Web Foundation report

Context:

  • A new report by the World Wide Web Foundation, established by Tim Berners-Lee, who invented the Internet, has found a sharp decline in the growth of Internet access across the globe attributed to a dip in affordability and that India has bucked the trend.
  • According to the Web Foundation report, in the last three years, annual Internet population growth fell from 12 per cent to 6.5 per cent but in India’s rise in the affordable Internet Index surpasses that of all other 61 low and middle-income countries.

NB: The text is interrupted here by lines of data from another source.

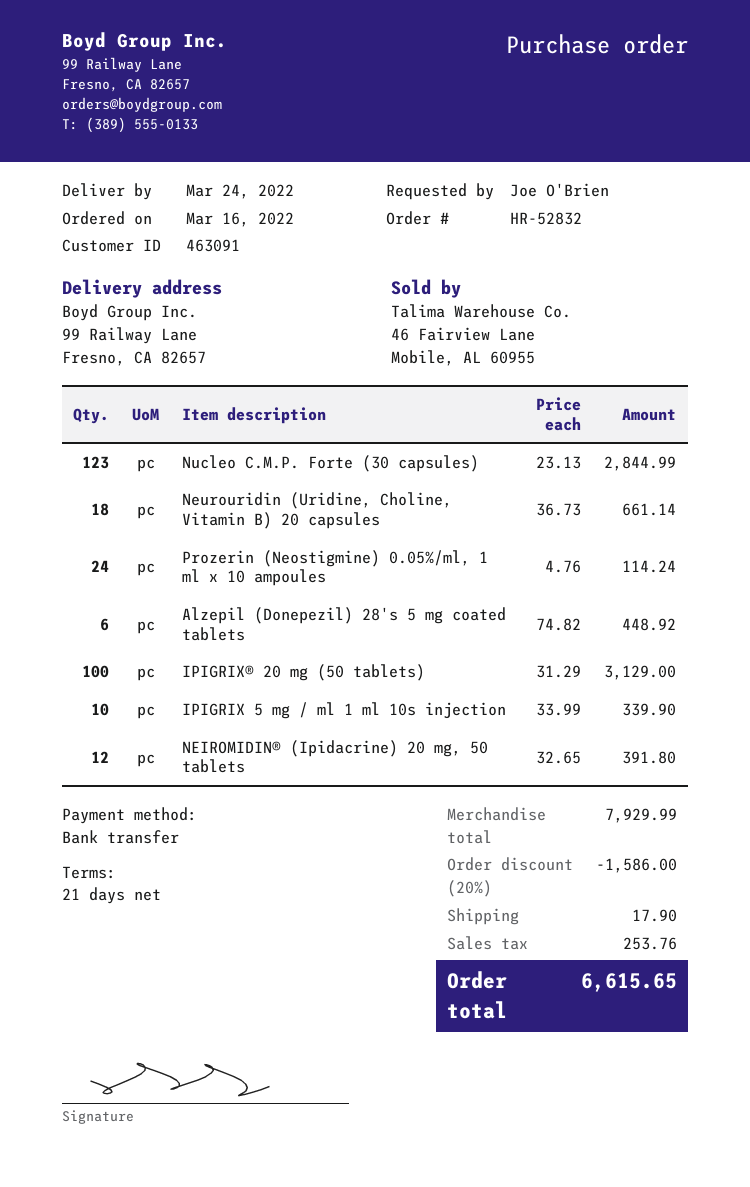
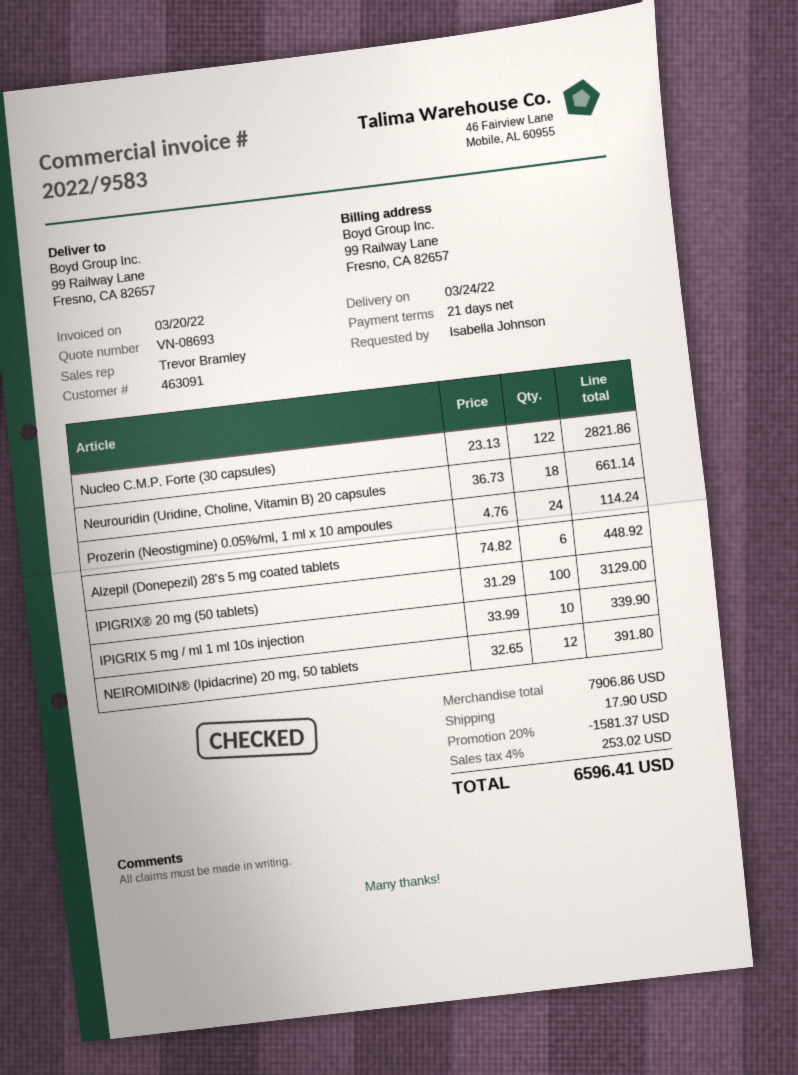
ordered by: Joe O'Brien -> Isabella Johnson
Nucleo C.M.P. Forte (30 capsules): 123 x 23.13 = 2844.99 -> 122 x 23.13 = 2821.86
subtotal: 7929.99 -> 7906.86
discount: 20% = 1586.00 -> 20% = 1581.37
tax: 253.76 -> 253.02
total: 6615.65 -> 6596.41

The Web Foundation calculates affordability as the average price of 1 GB of data relative to monthly income.
  • The research index underlying the report attributes this Indian anomaly to effective policymaking and investment, elevating India to among the most competitive mobile markets.
  • The Web Foundation report states that the Alliance for Affordable Internet (A4AI) has shifted its prediction for the global halfway point for Internet penetration to May 2019, two years later than the previously anticipated date.

Findings of the study:

  • Worldwide, 2.3 billion people live in a country where a 1GB mobile broadband plan is unaffordable for those earning the average income. “This offline population (more than half the world’s population) – mostly people living in low- and middle-income countries and mostly female – remain excluded from the benefits of Internet access and face increasing marginalisation, particularly as connected populations move their lives increasingly into the digital realm.
  • This digital divide undermines opportunities for wider socio-economic development and threatens to entrench existing patterns of inequality.”
  • To understand why global affordability growth has dragged, A4AI looks at measures of ICT infrastructure, policy frameworks, and broadband adoption rates to create an affordability drivers index (ADI). They found that the higher the ADI score, the lower the broadband costs.

India’s Stand:

  • India rose nine places on the A4AI index to an eighth-place ranking in 2018 jumping 15 spots – in 2016, India stood at 23. According to the report, India ranked 11 on access and seventh on infrastructure in 2018.
  • The A4AI report argues that while policy changes to drive down Internet prices has been sluggish globally, India’s affordability climb to the most competitive mobile market has been supported by the Telecom Regulatory Authority of India (TRAI).
  • “[TRAI] serves as a trusted point of information exchange on the quality of service, hosting an online analytics portal and an easy-to-use directory of reports and releases detailing the results of quality of service measurements. In tandem, TRAI has been able to confidently implement stricter rules for operators and penalties for non-compliance. These factors, along with regulatory support for competition in the market, helps explain India’s improved performance on the ADI this year.”
  • In addition, India had some of the first policies for sharing non-electronic telecommunications infrastructure and a framework for voluntary sharing of electronic telecommunications as well as the second highest increase in private sector investments, the A4A1 report states.
  • India’s price of 1GB mobile prepaid broadband data as a percentage of gross national income was 3.55 per cent in 2015, 2.69 per cent in 2016, and 1.53 per cent in 2017. While 17 other low and middle-income countries admittedly still have lower 2017 percentages than India, none had even close to the sharp decline in price percentage over the past three years.

Inclusive Internet Index

  • The Inclusive Internet Index is commissioned by Facebook and conducted by The Economist Intelligence Unit (Part of the UK based The Economist Group).
  • It seeks to measure the extent to which the Internet is not only accessible and affordable but also “relevant to all, allowing usage that enables positive social and economic outcomes at individual and group level.”
  • India was ranked 47th out of 86 countries in Inclusive Internet Index in 2018.